Laboratoriumdiagnose is meestal niet vereist.
Laboratoriumparameters van de 2e orde - afhankelijk van de resultaten van de geschiedenis, fysiek onderzoek en verplichte laboratoriumparameters - voor differentiële diagnostische verduidelijking.

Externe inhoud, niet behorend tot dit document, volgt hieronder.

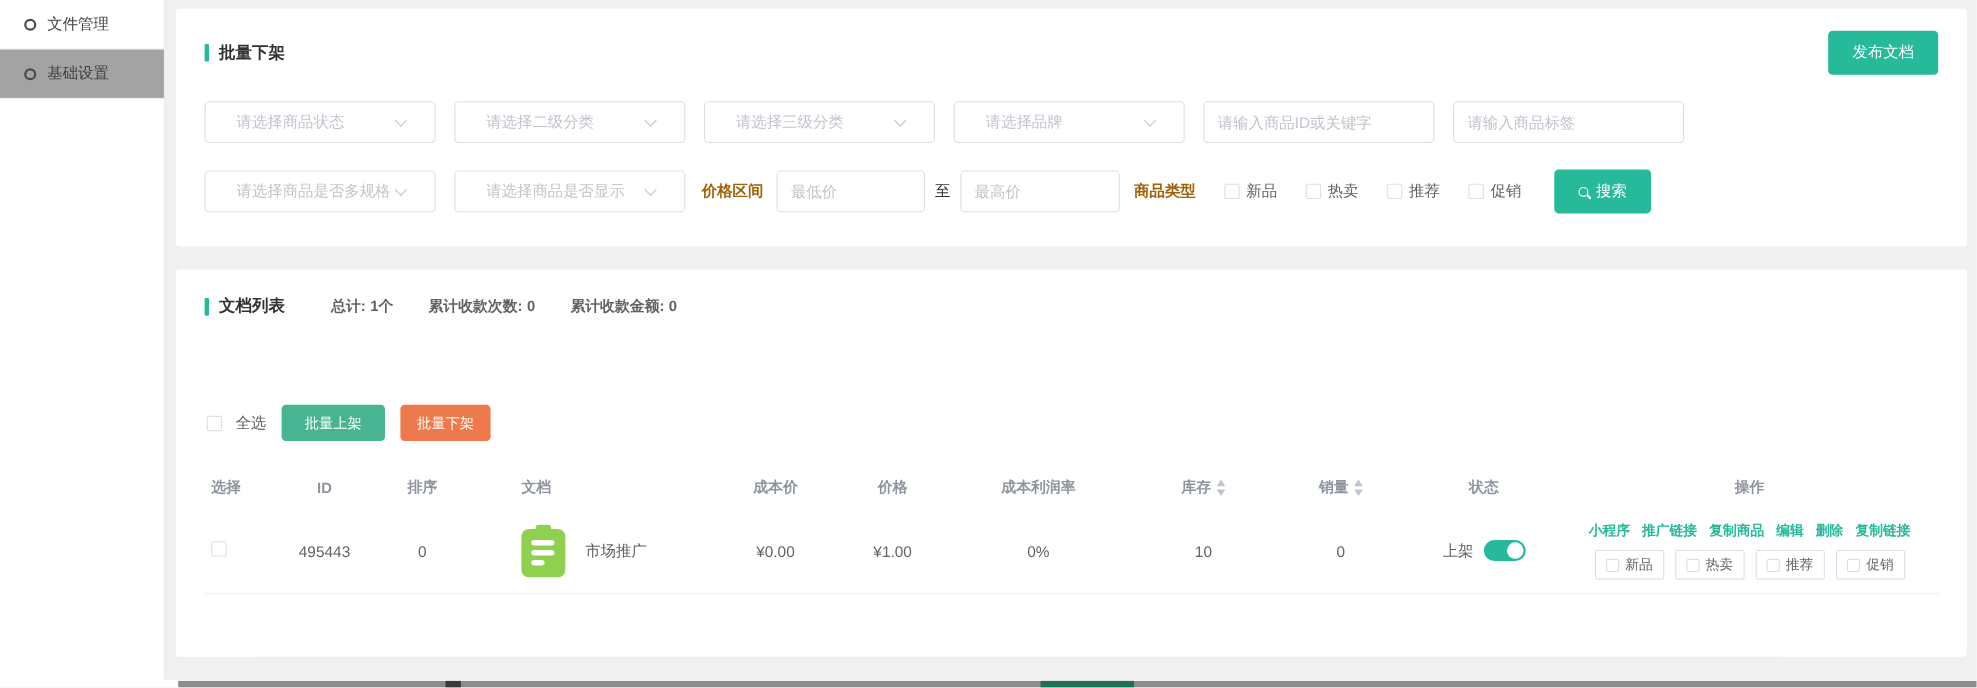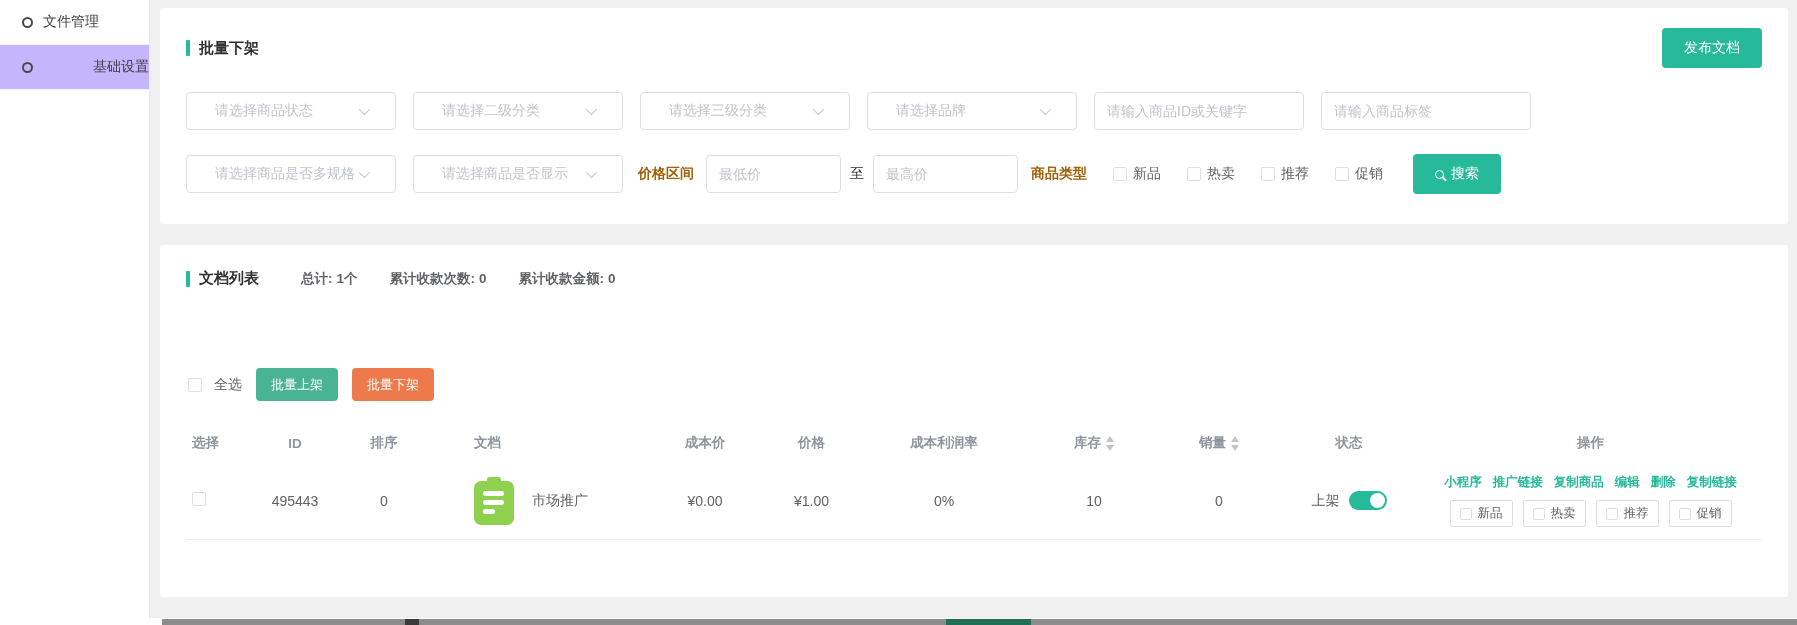"基础设置" .side-item.active { background: #c4b5fd -> #a3a3a3; justify-content: space-between -> none }
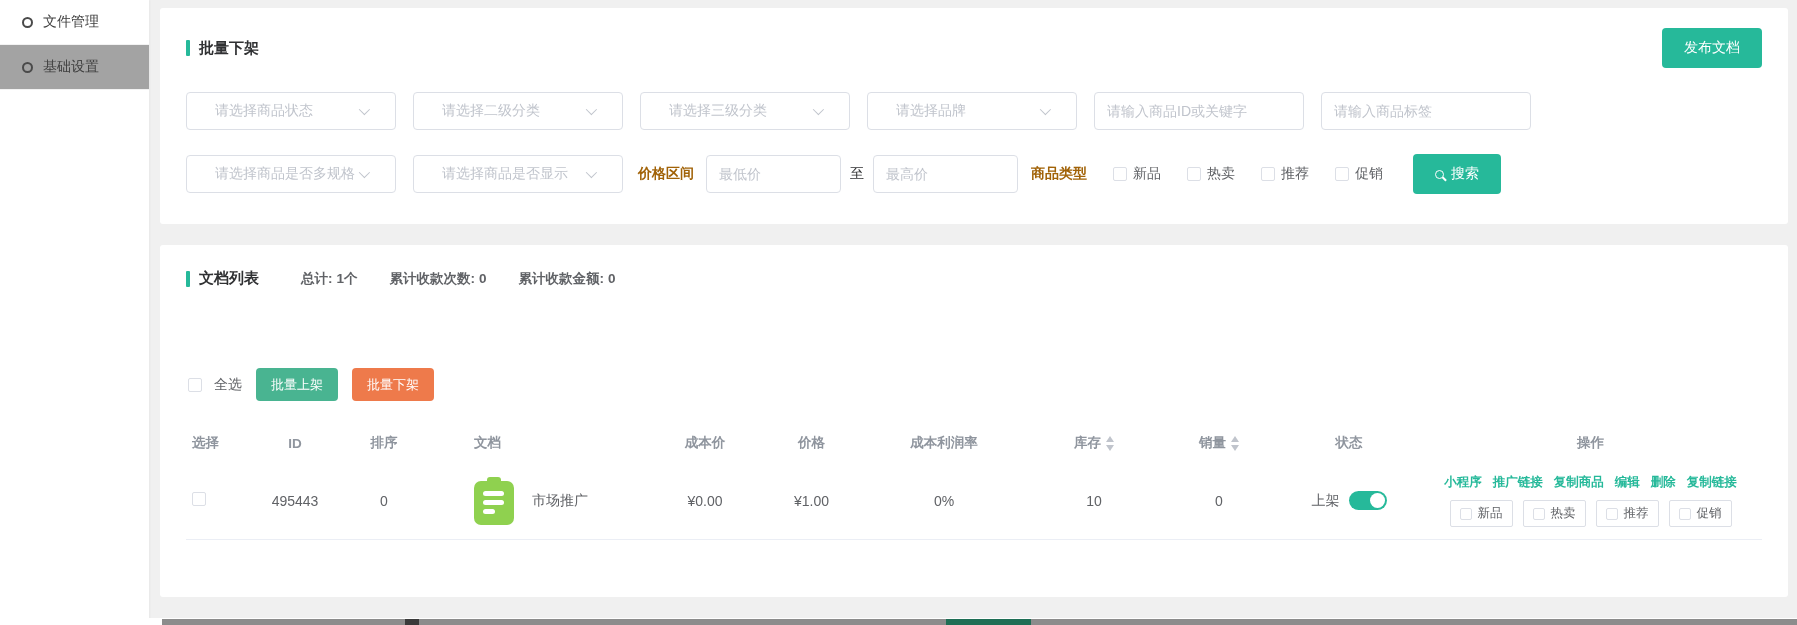"批量上架" .btn-on { width: 82px -> 94px }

- Detectie van viraal DNA door biopsie materiaal.
- DNA-detectie van humaan palliomavirus (uit biopsiemateriaal) HPV-typen zijn onderverdeeld in twee groepen op basis van hun potentieel om kwaadaardige genitale aandoeningen te induceren:
- HOOG RISICO typen: 16, 18, 31, 33, 35, 39, 45, 51, 52, 56, 58, 59, 68.
- LAGE RISICO-typen: 6, 11, 42, 43, 44
- Histologisch onderzoek (van verwijderd weefsel).
Andere laboratoriumtests - afhankelijk van de resultaten van de medische geschiedenis, fysiek onderzoek, enz. - voor differentiële diagnostische verduidelijking.
- Bacterie
- Chlamydia trachomatis (lymphogranuloma venereum) - Serologie: chlamydia trachomatis,
- Neisseria gonorrhoeae (gonorroe, gonorroe) - genitaal uitstrijkje voor ziekteverwekker en resistentie, specifiek voor Neisseria gonorrhoeae.
- Treponema pallidum (syphilis, lues) - antilichamen tegen Treponema pallidum (TPHA, VDRL, etc.).
- Ureaplasma urealyticum
- Virussen
- hiv (aids)
- Herpes simplex virus type 1/2 (HSV type 1 u.2)
- Schimmels / parasieten
- Schimmels: Candida albicans et al. Candida-soorten genitaal uitstrijkje - pathogeen en resistentie.
- Trichomonas vaginalis (trichomoniasis, colpitis) - detectie van antigeen.
Voorzichtigheid. Bij bewezen genitale HPV-infectie is een partneronderzoek vereist!